Pernyataan ini disampaikan Febrie Adriansyah menanggapi isu yang berkembang luas di media sosial terkait penggeledahan ruko di Cipete dan foto rumahnya di Sentul. Ia menjelaskan bahwa rumah di Sentul memang miliknya pribadi yang telah dimiliki sejak lama.

“Tentang rumah Sentul, memang itu rumah pribadi Jampidsus yang sudah sejak lama, proses kepemilikannya bisa dilihat bagaimana proses kepemilikan sejak awal,” ujar Febrie kepada awak media di Gedung Kejaksaan Agung, Jakarta, pada Jumat, 10 Juli 2026.

Terkait temuan uang dan emas di rumah tersebut, Febrie memastikan bahwa barang-barang itu memiliki pemilik yang jelas dan kegiatan terkait dapat dipertanggungjawabkan. “Soal uang yang ditemukan itu, ada pemilik, ada kegiatan, itu bisa juga ditanya ada bangunan yang dicek, bisa dipertanggungjawabkan dengan benar, tapi tentu tidak lewat forum seperti ini,” jelasnya.

Lebih lanjut, Febrie membantah keras segala tudingan yang mengaitkannya dengan penggeledahan di Cafe de’Clan, Cipete.
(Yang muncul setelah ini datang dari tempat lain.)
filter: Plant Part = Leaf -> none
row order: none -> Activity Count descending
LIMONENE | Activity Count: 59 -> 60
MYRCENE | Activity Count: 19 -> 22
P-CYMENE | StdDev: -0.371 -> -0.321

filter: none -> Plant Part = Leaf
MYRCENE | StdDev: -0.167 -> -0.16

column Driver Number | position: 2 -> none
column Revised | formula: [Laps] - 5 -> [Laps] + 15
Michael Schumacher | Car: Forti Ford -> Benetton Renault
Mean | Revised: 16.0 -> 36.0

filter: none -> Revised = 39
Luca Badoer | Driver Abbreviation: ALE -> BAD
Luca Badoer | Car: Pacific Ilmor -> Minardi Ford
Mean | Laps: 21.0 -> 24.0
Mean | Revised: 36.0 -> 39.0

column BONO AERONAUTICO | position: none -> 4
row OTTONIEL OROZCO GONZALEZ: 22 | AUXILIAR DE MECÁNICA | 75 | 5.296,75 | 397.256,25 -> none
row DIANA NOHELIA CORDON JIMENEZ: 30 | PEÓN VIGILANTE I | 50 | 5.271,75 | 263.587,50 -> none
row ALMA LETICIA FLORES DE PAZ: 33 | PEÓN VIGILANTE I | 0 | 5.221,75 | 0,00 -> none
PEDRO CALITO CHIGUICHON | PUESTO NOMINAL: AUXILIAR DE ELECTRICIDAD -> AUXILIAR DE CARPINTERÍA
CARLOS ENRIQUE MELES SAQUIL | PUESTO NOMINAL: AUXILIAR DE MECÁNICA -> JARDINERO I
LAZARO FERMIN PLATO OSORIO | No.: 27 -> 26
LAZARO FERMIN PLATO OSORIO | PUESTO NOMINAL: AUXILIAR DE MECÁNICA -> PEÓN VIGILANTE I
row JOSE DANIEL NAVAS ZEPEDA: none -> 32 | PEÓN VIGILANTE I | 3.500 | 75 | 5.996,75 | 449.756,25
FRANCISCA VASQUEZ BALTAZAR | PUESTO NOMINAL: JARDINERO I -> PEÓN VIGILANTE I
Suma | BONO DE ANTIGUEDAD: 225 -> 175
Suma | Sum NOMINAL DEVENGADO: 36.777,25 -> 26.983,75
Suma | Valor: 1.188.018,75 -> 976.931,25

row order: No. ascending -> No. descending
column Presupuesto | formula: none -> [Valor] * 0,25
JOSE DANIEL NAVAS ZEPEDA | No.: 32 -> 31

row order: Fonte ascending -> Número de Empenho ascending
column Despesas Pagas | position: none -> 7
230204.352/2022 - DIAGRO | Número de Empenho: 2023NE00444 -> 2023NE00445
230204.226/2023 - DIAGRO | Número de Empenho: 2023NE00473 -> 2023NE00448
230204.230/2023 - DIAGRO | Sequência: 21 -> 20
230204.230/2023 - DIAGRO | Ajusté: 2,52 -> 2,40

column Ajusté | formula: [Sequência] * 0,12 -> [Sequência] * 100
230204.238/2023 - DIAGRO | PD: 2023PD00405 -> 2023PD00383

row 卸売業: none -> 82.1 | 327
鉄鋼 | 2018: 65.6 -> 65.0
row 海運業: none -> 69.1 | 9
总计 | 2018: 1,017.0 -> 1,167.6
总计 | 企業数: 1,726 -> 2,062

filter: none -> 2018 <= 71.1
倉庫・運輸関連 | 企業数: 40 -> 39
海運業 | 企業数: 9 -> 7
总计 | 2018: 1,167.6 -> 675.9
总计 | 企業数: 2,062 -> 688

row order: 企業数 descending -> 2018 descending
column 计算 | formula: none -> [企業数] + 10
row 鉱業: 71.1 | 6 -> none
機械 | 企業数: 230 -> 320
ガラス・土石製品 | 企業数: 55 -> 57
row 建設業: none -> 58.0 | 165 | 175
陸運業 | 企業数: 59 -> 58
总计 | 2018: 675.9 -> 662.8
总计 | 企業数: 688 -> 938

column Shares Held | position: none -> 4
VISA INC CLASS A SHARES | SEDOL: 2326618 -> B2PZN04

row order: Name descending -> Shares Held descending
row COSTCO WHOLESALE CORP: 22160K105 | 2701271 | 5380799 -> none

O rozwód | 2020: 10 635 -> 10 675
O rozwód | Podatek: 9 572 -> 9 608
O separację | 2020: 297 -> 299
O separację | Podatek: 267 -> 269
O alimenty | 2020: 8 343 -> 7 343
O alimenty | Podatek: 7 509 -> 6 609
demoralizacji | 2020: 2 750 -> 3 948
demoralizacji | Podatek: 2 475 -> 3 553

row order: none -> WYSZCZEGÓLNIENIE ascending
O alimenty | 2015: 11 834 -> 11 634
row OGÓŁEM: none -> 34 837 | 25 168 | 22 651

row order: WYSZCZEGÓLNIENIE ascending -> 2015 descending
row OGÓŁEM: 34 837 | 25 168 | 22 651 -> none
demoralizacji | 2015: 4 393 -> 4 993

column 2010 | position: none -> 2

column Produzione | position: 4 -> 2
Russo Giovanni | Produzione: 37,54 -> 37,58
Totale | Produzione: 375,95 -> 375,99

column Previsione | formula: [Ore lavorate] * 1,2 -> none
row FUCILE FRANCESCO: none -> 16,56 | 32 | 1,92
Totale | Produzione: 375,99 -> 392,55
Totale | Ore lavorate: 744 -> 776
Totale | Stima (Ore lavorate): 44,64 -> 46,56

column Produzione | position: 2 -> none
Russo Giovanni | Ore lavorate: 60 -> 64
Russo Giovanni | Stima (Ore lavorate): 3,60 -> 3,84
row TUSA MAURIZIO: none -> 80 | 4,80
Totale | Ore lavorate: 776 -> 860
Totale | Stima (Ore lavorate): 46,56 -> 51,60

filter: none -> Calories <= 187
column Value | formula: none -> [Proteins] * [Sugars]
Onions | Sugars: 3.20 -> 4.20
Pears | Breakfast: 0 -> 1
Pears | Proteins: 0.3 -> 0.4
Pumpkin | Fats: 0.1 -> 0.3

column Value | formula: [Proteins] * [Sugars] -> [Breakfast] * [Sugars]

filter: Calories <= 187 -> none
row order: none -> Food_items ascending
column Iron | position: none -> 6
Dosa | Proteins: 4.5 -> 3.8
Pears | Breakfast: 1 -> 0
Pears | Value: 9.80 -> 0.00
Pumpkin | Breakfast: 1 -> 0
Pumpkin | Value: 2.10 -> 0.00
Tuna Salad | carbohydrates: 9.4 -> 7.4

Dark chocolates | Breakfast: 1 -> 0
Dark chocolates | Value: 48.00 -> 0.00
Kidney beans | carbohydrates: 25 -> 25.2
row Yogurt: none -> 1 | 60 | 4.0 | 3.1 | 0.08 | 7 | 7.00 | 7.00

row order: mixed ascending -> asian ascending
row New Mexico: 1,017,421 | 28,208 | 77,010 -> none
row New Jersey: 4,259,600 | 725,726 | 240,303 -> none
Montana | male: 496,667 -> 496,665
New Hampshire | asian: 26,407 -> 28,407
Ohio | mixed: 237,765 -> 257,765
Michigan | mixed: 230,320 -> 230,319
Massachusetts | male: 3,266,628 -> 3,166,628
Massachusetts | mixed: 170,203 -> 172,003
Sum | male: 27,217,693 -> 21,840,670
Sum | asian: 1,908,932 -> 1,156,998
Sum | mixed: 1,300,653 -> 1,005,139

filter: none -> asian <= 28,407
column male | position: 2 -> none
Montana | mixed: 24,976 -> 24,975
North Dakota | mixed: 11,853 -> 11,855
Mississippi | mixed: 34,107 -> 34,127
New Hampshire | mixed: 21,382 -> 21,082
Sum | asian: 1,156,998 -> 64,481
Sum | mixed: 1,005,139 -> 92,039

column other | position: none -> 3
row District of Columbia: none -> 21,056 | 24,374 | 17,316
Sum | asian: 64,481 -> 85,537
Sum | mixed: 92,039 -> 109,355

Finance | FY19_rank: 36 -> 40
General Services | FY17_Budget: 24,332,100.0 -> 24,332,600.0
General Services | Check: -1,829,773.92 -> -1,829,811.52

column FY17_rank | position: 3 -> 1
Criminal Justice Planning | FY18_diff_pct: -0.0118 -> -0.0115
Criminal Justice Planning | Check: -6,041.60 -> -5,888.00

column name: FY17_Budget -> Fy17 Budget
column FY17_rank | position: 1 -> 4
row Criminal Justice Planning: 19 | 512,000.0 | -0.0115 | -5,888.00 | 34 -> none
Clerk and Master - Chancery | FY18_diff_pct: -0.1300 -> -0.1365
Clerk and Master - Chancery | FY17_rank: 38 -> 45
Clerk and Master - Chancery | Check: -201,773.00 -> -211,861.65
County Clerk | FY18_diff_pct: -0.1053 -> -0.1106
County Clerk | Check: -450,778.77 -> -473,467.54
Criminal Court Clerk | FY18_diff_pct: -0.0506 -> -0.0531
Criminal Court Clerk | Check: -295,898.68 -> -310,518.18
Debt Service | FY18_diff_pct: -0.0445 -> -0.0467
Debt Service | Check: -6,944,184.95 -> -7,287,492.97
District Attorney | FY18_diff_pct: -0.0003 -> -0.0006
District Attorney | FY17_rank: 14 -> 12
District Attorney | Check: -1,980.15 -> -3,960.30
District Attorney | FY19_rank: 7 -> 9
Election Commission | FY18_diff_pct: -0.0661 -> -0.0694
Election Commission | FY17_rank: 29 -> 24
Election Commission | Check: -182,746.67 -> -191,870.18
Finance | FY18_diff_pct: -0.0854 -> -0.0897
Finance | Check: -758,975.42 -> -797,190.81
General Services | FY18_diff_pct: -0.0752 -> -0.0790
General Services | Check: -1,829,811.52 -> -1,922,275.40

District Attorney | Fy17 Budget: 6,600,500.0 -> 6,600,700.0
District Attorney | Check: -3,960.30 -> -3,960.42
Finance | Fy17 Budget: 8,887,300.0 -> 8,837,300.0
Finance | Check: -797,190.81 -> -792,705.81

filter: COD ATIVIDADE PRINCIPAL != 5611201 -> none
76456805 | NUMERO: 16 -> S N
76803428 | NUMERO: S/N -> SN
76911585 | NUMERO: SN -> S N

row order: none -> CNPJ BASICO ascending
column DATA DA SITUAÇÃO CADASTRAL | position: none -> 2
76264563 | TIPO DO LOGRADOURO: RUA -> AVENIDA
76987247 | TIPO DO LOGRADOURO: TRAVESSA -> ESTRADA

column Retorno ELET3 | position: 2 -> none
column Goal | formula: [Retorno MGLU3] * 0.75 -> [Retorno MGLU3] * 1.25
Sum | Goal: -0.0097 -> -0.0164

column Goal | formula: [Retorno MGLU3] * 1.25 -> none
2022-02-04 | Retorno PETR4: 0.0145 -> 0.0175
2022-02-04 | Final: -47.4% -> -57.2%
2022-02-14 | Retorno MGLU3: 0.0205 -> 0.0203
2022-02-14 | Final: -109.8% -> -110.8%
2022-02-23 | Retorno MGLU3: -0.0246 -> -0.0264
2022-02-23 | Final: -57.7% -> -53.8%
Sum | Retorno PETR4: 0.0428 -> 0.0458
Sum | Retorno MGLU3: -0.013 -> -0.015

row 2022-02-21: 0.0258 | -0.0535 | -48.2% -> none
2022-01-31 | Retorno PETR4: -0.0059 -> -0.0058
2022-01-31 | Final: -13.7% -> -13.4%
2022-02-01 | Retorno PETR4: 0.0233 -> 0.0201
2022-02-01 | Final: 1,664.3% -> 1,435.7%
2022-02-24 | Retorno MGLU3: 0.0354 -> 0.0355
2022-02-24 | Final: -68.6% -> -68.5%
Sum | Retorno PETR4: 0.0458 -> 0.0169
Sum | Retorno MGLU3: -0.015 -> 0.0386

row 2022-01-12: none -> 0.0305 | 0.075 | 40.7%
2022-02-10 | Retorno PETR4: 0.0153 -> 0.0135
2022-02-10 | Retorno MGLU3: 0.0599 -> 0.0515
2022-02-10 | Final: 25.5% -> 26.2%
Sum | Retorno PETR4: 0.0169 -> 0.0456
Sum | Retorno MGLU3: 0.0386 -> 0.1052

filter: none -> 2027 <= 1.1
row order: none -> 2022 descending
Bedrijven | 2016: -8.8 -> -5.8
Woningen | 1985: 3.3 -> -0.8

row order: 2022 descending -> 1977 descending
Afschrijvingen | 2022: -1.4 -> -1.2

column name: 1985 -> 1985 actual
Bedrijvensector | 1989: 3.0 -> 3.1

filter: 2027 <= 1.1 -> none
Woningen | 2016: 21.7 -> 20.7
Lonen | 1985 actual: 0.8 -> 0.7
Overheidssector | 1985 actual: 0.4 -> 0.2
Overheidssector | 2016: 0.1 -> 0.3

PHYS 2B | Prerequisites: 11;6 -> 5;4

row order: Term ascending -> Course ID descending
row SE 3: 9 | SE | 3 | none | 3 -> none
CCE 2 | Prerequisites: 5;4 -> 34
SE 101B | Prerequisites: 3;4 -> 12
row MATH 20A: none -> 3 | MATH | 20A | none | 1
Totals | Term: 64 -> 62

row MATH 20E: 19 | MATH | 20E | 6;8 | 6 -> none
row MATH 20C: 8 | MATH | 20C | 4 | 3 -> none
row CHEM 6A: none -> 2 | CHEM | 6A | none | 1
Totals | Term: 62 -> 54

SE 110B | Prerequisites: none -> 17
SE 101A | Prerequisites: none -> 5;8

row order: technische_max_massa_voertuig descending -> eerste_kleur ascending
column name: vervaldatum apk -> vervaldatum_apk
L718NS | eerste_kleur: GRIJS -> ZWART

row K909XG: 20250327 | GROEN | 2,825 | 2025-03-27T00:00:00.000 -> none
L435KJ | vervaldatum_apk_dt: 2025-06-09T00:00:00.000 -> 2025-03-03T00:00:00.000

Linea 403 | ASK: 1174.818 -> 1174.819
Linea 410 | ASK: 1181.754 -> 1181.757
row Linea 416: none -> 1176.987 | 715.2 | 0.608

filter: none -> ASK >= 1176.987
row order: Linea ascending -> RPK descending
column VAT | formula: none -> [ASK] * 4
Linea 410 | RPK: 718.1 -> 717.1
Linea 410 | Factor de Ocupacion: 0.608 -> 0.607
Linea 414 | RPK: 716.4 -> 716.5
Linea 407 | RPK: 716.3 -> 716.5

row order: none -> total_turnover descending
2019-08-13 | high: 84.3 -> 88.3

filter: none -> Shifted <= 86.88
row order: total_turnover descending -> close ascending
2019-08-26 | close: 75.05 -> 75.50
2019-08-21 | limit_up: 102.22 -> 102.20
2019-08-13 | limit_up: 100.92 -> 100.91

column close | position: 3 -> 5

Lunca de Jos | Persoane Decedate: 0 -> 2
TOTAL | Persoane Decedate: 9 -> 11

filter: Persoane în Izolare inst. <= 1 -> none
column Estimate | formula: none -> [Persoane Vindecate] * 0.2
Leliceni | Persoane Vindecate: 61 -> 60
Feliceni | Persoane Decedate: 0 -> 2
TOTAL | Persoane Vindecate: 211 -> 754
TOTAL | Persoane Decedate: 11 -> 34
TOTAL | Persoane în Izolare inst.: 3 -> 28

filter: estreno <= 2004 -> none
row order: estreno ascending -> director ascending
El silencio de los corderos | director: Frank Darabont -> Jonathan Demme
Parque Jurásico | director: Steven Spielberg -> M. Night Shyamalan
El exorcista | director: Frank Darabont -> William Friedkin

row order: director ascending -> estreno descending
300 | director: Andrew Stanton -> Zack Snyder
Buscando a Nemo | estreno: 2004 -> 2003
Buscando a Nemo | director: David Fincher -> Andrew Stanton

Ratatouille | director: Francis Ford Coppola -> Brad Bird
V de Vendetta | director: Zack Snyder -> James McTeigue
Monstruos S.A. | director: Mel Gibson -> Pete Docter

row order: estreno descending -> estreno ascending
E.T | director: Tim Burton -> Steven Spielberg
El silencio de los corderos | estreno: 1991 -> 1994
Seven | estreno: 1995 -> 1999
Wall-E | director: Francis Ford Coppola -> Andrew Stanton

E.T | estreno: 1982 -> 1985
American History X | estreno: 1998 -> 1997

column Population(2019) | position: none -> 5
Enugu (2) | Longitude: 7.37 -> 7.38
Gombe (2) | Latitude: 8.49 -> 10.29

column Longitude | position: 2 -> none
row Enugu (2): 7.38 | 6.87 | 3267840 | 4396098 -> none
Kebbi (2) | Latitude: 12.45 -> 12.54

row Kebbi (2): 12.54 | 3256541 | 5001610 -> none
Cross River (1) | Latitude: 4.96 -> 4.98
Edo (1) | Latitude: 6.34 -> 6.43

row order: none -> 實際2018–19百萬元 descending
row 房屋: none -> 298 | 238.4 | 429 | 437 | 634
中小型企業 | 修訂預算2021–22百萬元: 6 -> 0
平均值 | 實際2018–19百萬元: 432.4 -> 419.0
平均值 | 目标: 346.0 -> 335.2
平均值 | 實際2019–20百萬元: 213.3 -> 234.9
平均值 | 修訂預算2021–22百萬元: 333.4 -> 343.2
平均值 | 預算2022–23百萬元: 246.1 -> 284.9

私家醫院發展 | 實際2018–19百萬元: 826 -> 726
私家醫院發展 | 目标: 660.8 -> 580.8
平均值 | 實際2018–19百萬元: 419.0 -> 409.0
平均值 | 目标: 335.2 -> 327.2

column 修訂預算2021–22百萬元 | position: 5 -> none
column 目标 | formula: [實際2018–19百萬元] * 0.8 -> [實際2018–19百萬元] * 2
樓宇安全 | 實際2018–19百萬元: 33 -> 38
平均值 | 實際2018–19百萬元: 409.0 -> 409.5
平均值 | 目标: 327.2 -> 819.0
Ia menegaskan tidak ada hubungan bisnis dengan lokasi yang diberitakan tersebut.

“Sekali lagi dapat saya jelaskan bahwa Jampidsus tidak ada keterkaitan dalam bisnis yang apa yang telah diberitakan di medsos seperti di Cipete,” ungkap Febrie.

Febrie Adriansyah juga meminta masyarakat untuk bersabar dan menunggu hasil penyidikan resmi dari aparat penegak hukum terkait kasus ini.